Inspirés par la tentative avortée de certaines plateformes de streaming pour racheter le film afin de le proposer tout de suite à leurs abonnés, des fans se sont mis en tête de faire de même. Ils se sont lancés dans un pari complètement fou pour ne pas dire insensé : rassembler les 600 millions de dollars que demanderait la Metro-Goldwyn-Mayer (MGM) pour céder ses bobines pour les offrir au monde entier début décembre en guise de cadeau de Noël. Pour mener à bien leur projet, ils ont mis sur pied une collecte via le site de crowdfunding GoFundMe. Détail cocasse. La Team Bond à la manœuvre avait initialement fixé l’objectif à 607 millions de livres sterling. Or il apparaîtrait que le montant nécessaire soit de 607 millions de dollars, soit moins. Elle se propose donc de consacrer le reliquat à des bonnes œuvres. Un geste charitable s’il en est.

Pas à vendre

Encore faut-il parvenir à rassembler une telle somme. Et à vrai dire, cela semble bien mal parti. Lancée le 25 octobre, la collecte Bond saves Christmas n’a pour l’instant éveillé l’attention que de 79 donateurs ayant généreusement proposé 825 livres… Tout juste de quoi acheter les pop-corn. Et encore…
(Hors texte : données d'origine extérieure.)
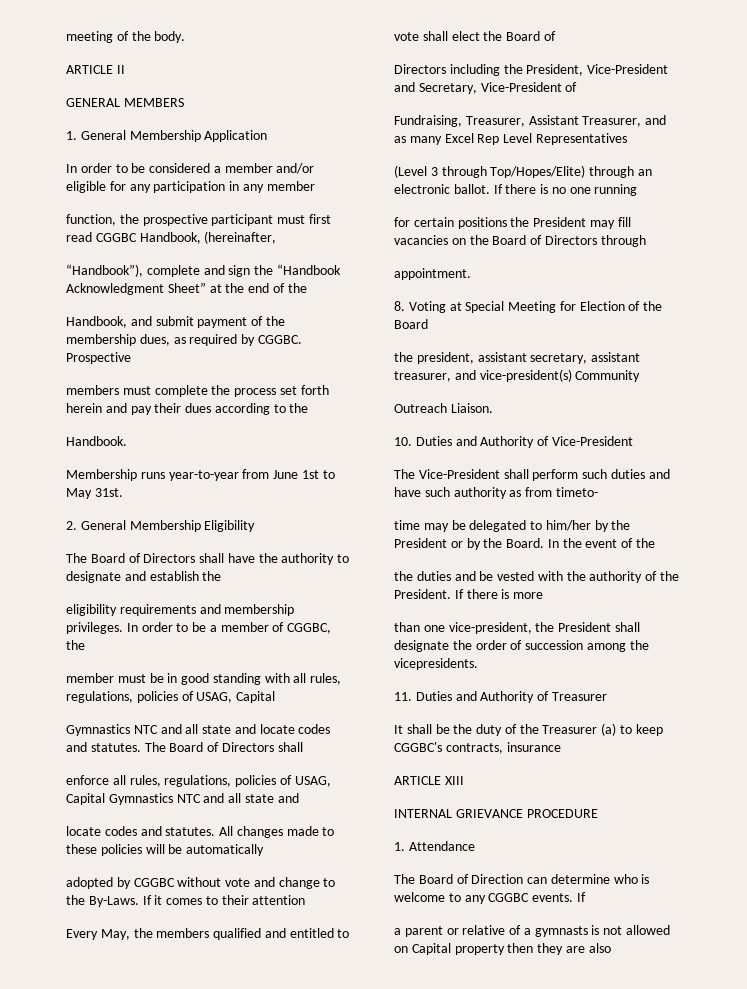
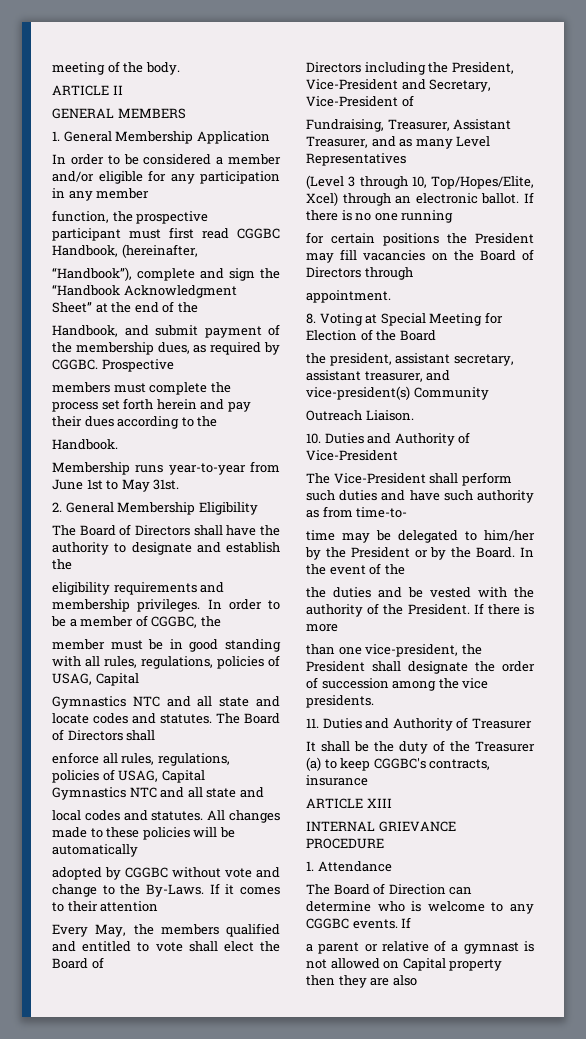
  enforce all rules, regulations, policies of USAG, Capital Gymnastics NTC and all state and
- locate codes and statutes.
+ local codes and statutes.
- Fundraising, Treasurer, Assistant Treasurer, and as many Excel Rep Level Representatives
+ Fundraising, Treasurer, Assistant Treasurer, and as many Level Representatives
- (Level 3 through Top/Hopes/Elite) through an electronic ballot.
+ (Level 3 through 10, Top/Hopes/Elite, Xcel) through an electronic ballot.
- The Vice-President shall perform such duties and have such authority as from timeto-
+ The Vice-President shall perform such duties and have such authority as from time-to-
- than one vice-president, the President shall designate the order of succession among the vicepresidents.
+ than one vice-president, the President shall designate the order of succession among the vice presidents.
- a parent or relative of a gymnasts is not allowed on Capital property then they are also
+ a parent or relative of a gymnast is not allowed on Capital property then they are also

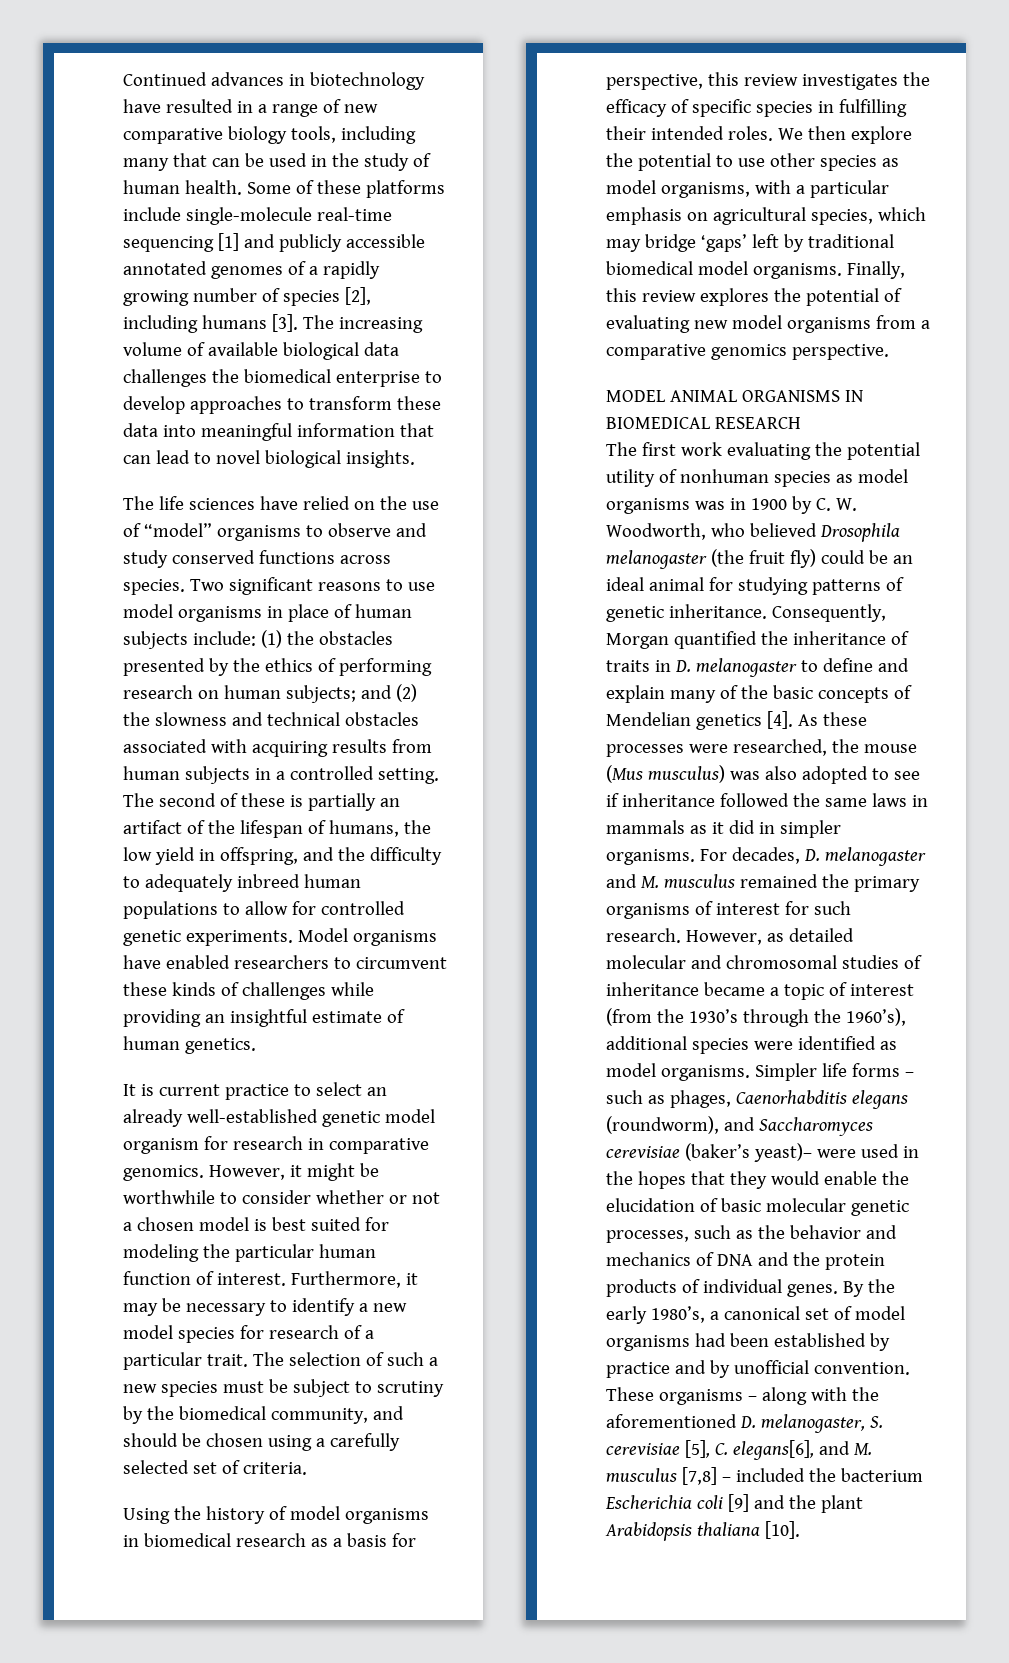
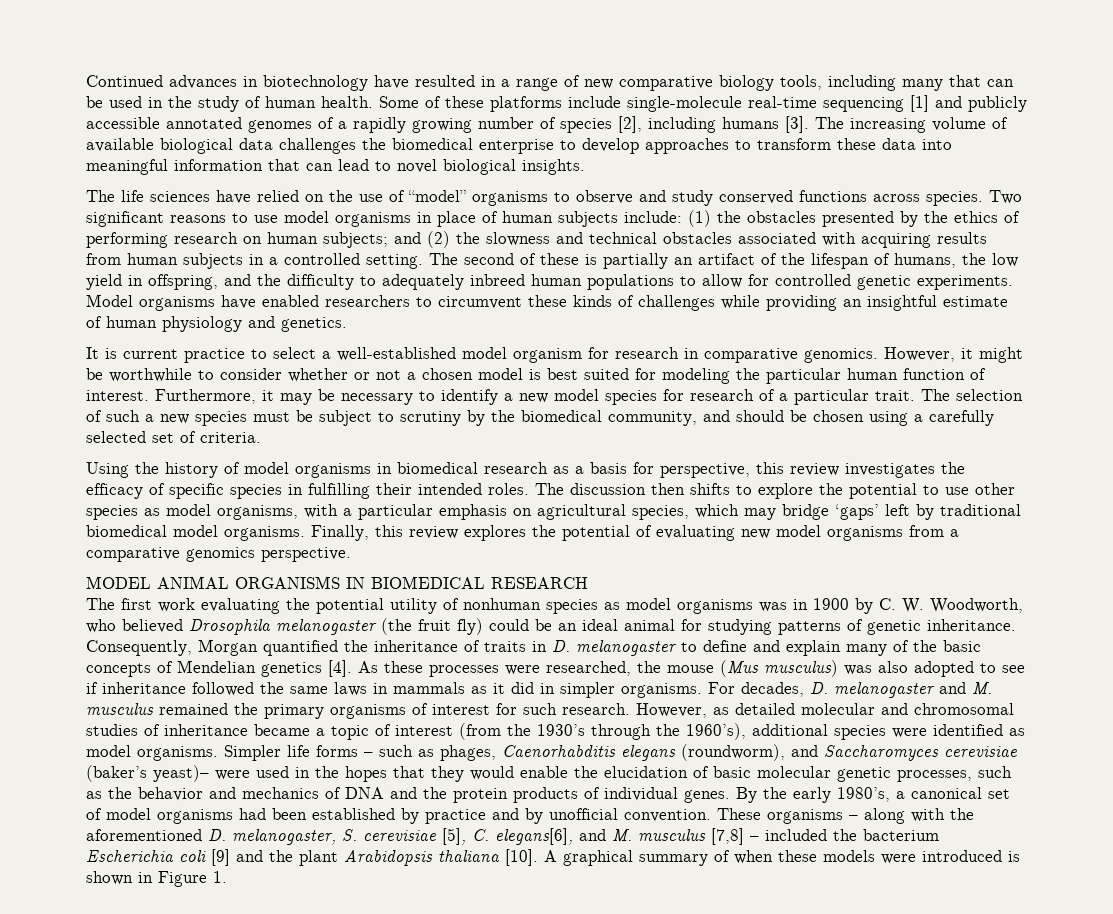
- Model organisms have enabled researchers to circumvent these kinds of challenges while providing an insightful estimate of human genetics.
+ Model organisms have enabled researchers to circumvent these kinds of challenges while providing an insightful estimate of human physiology and genetics.
- It is current practice to select an already well-established genetic model organism for research in comparative genomics.
+ It is current practice to select a well-established model organism for research in comparative genomics.
- We then explore the potential to use other species as model organisms, with a particular emphasis on agricultural species, which may bridge ‘gaps’ left by traditional biomedical model organisms.
+ The discussion then shifts to explore the potential to use other species as model organisms, with a particular emphasis on agricultural species, which may bridge ‘gaps’ left by traditional biomedical model organisms.
+ A graphical summary of when these models were introduced is shown in Figure 1.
De toute façon, la MGM a prévenu, son film n’est pas à vendre. Elle entend bien le projeter dans les salles de cinéma lorsque les conditions le permettront. Soit pas avant le 2 avril prochain. Et si la crise venait à se prolonger plus longtemps encore, il faudra encore prendre son mal en patience bien plus longtemps car avec tous les reports enregistrés dans le cinéma, les créneaux disponibles – et rentables – sont devenus une denrée des plus rares.